А он опять: — Ой-ой-ой! — Так меня всего и повело с макушки до самых пят… «Ну, иди, Иван, обрадуй человека… Прощай, Копчик! прости, Христа ради». Забрал свою сбрую, перекрестился, пошел.
— Ну, как, земляк? — кричу ему издали.
Так веришь ли, друг, до чего он обрадовался: аж обмер весь, аж языка лишился, а слезы градом.
— Ну, ладно… — говорю, — убирайся к лешему… Да смотри, зарок дай, чтоб охотников не забижать. — Развязал его, отобрал пяток соболей.
— Вот, на тебе.
Он в ноги; валяется, слюнявит мои обутки.
— Свет ты мой, отец ты мой родной…
— Пшел, сволочь!.. Негодяй… Другой раз — убью. — И пошагал от него прочь. Вдруг слышу, ревет:
— Добрый человек! Как имя твое? За кого мне денно-нощно бога молить?
Махнул я рукой, потому время подходило к вечеру.
Иду это я, иду… И никаких во мне мыслей, быдто ветром вымело… и начало меня в сон ударять… Одначе креплюсь… Опосля того, глядь, бежит мой Копчик возле тропы по лесу. Остановился я, огляделся — нету. Опять пошел… А сам озираюсь, и чего-то жутко мне стало. Глядел-глядел — бежит. Он самый, черный, ухо белое.
— Копчик! — Ни гугу… Опешил я… — Копчик! — А он как заскулит, да — гаф!
Я бегом на голос, звал-звал — нету. Ах, стрель тя в пятку, что за чуда такая. «Надо назад вернуться… Неужто ожил? Нет, думаю, не может быть… Это просто мне мерещится, блазнит…» А уж поздно становилось, над тайгой звезда взошла. Сел, приложил к голове снегу: голова горит, во рту пересохло… Да еле до зимовья дотащился, должно, с неделю прохворал там, чуть не пропал. Потому — один… Вот, брат, какая история могла стрястись.
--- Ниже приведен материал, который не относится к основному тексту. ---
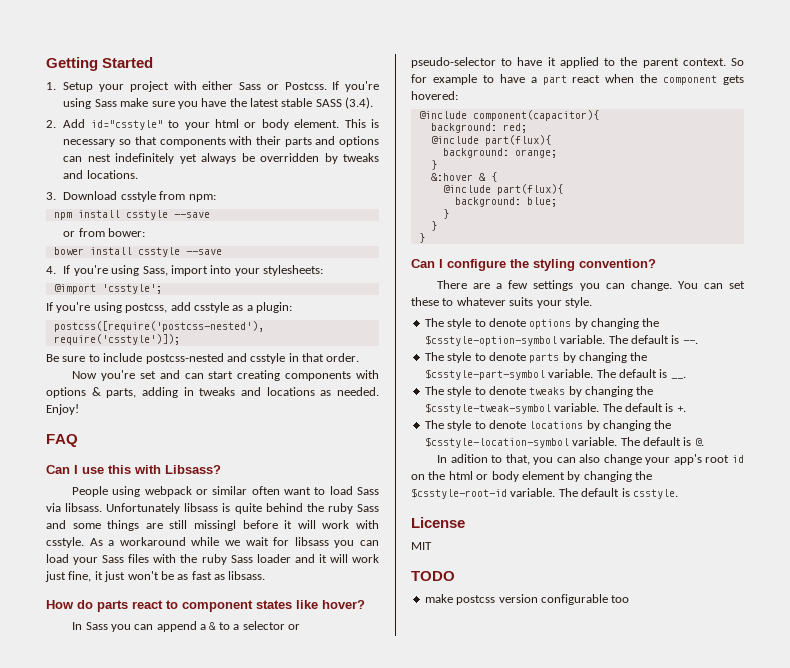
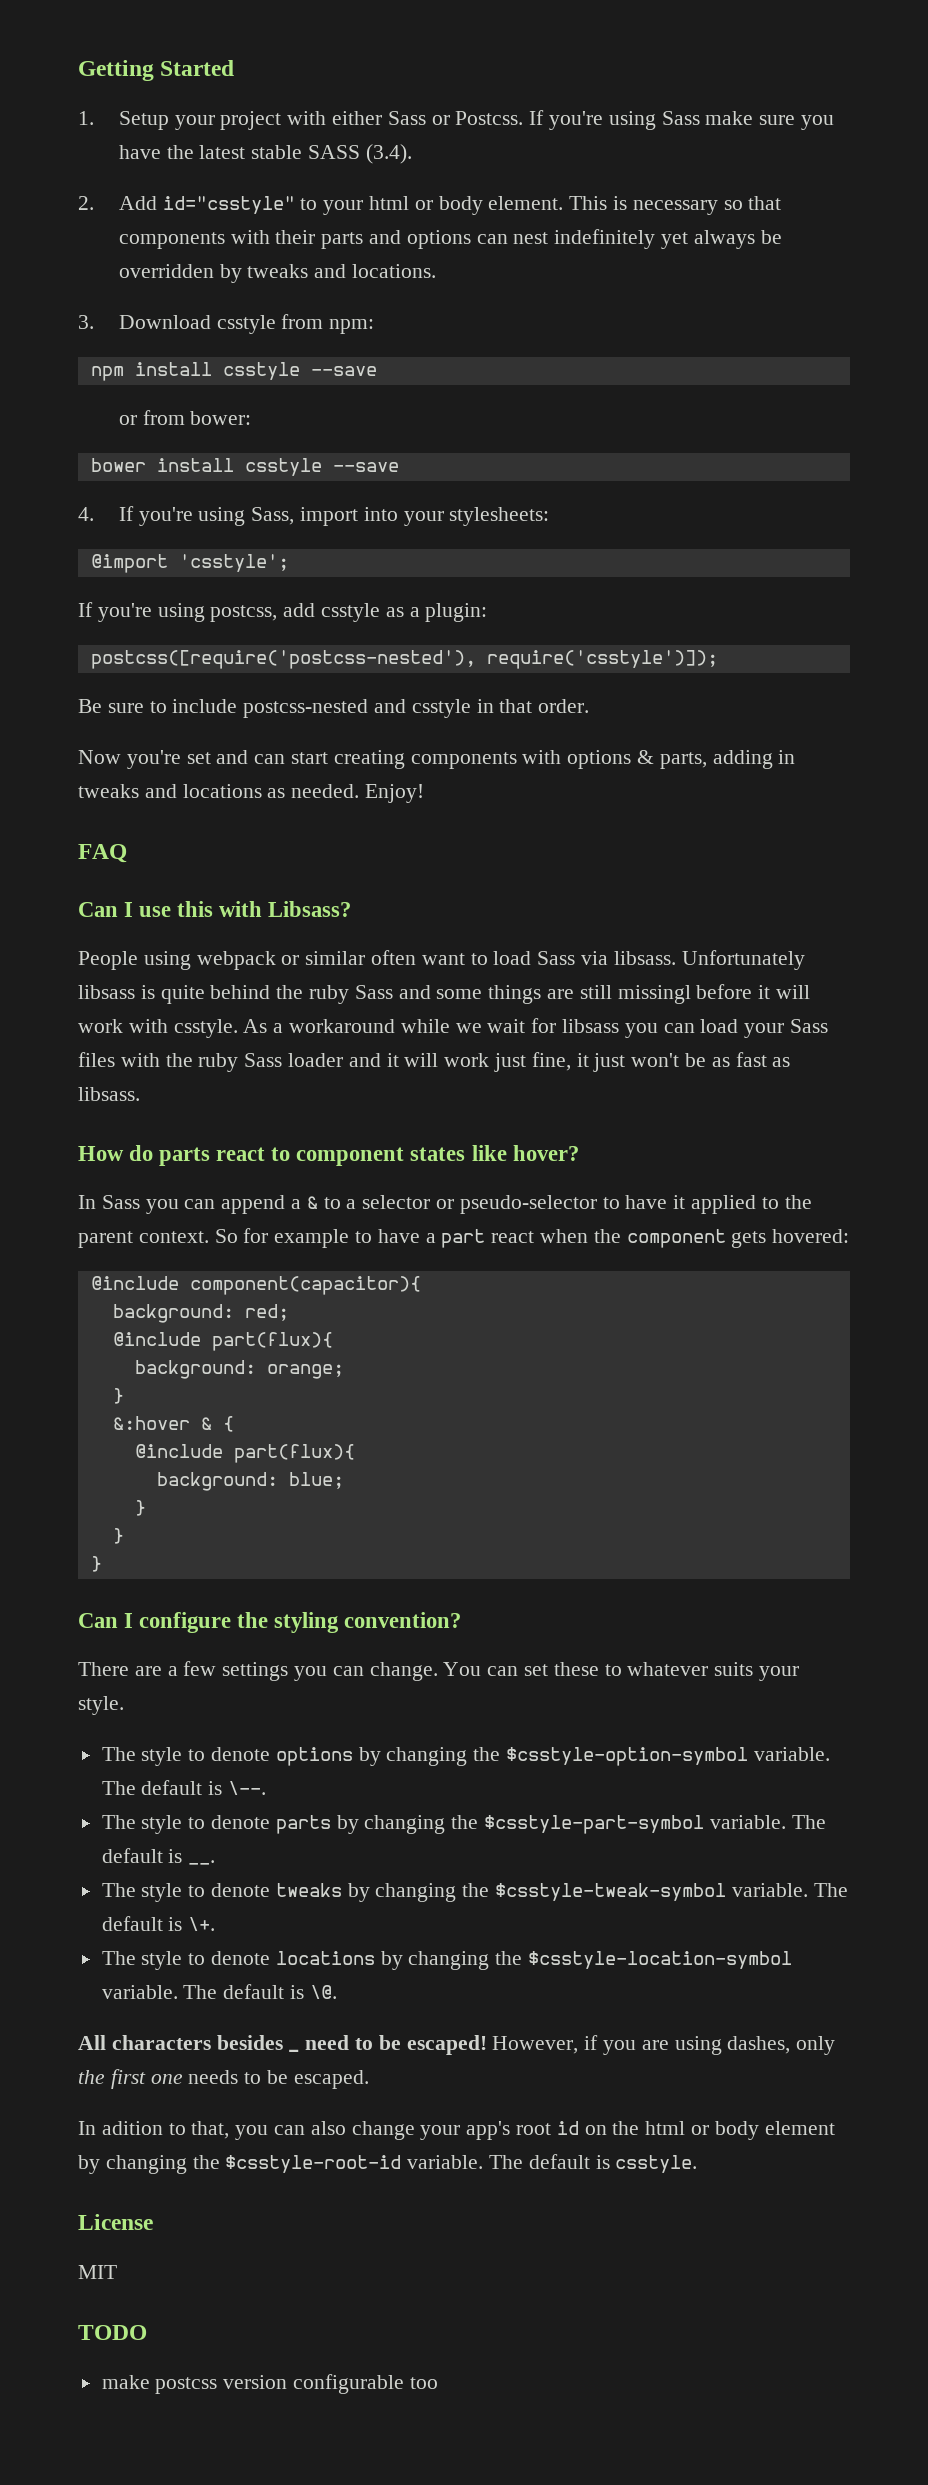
- The default is --.
+ The default is \--.
- The default is +.
+ The default is \+.
- The default is @.
+ The default is \@.
+ All characters besides _ need to be escaped! However, if you are using dashes, only the first one needs to be escaped.

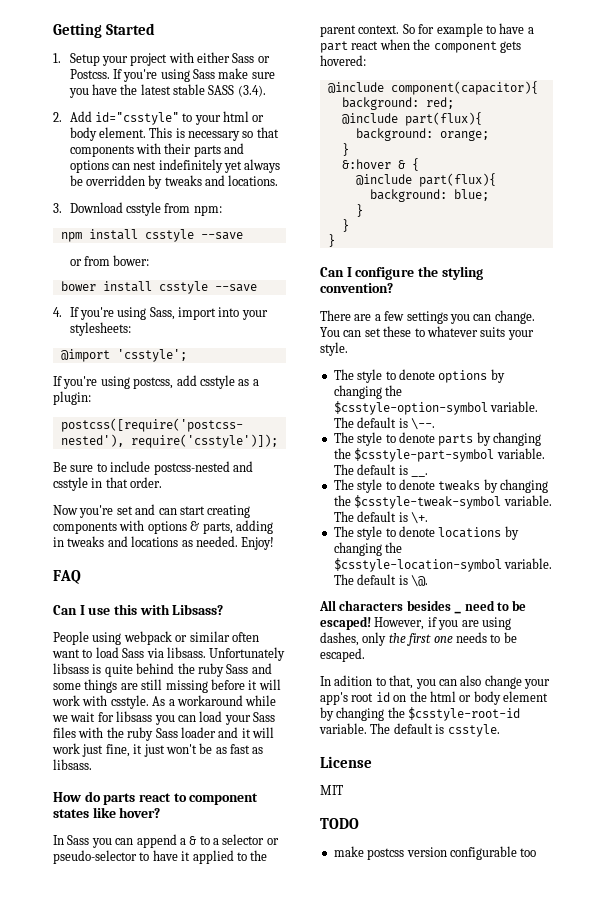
- Unfortunately libsass is quite behind the ruby Sass and some things are still missingl before it will work with csstyle.
+ Unfortunately libsass is quite behind the ruby Sass and some things are still missing before it will work with csstyle.

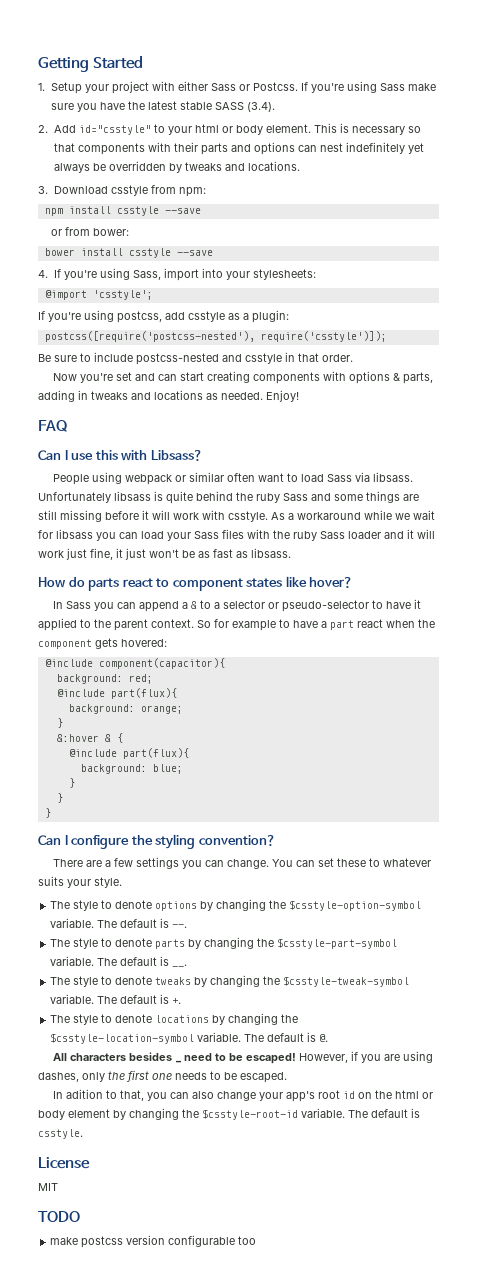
- The default is \--.
+ The default is --.
- The default is \+.
+ The default is +.
- The default is \@.
+ The default is @.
Весь свой рассказ Иван Безродных вел с молодым задором, будто с его плеч свалилось добрых тридцать лет. Но, кончив, он вдруг стал меркнуть. Время вновь насело на стариковы плечи, ссутулив спину. Брови его насупились, лоб избороздили складки, усталые глаза, казалось, сосредоточенно о чем-то вспоминали.
Мне не хотелось покидать старика. По его глубоким вздохам и по задумчивому взгляду я догадывался, что у деда в душе неладно. Надрыв какой-то, разъедающая сердце скорбь чувствовалась даже в бодрых его словах. И еще чувствовалось, что он томится желанием до конца открыть мне свою душу, но что-то его удерживает. И мне вновь припомнилась его полная грусти песня:
«Эх, да как змея-тоска меня сокрушала…»
Я не знал, кто он, этот таежный анахорет, за что попал на каторгу, чье змеиное жало напоило отравой его душу?
— Я, старина, останусь с тобой до завтра…
— Да ну? Ах, милый… — улыбаясь, радостно выговорил дед, и голос его покрыли слезы.
День прошел быстро. Ходили мы к озерку, где взяли пару уток. Вечером, перед закатом солнца, повел он меня на высокий обрыв реки. Долина ее широко здесь развернулась и поросла черемошником, а тайга отодвинулась в стороны и дала простор глазу.
— Зори… эх, зори!.. ты только погляди, друг… — притаенно промолвил дед и указал рукой в сторону пылавшего заката, на котором четко так рисовалось черное кружево тайги.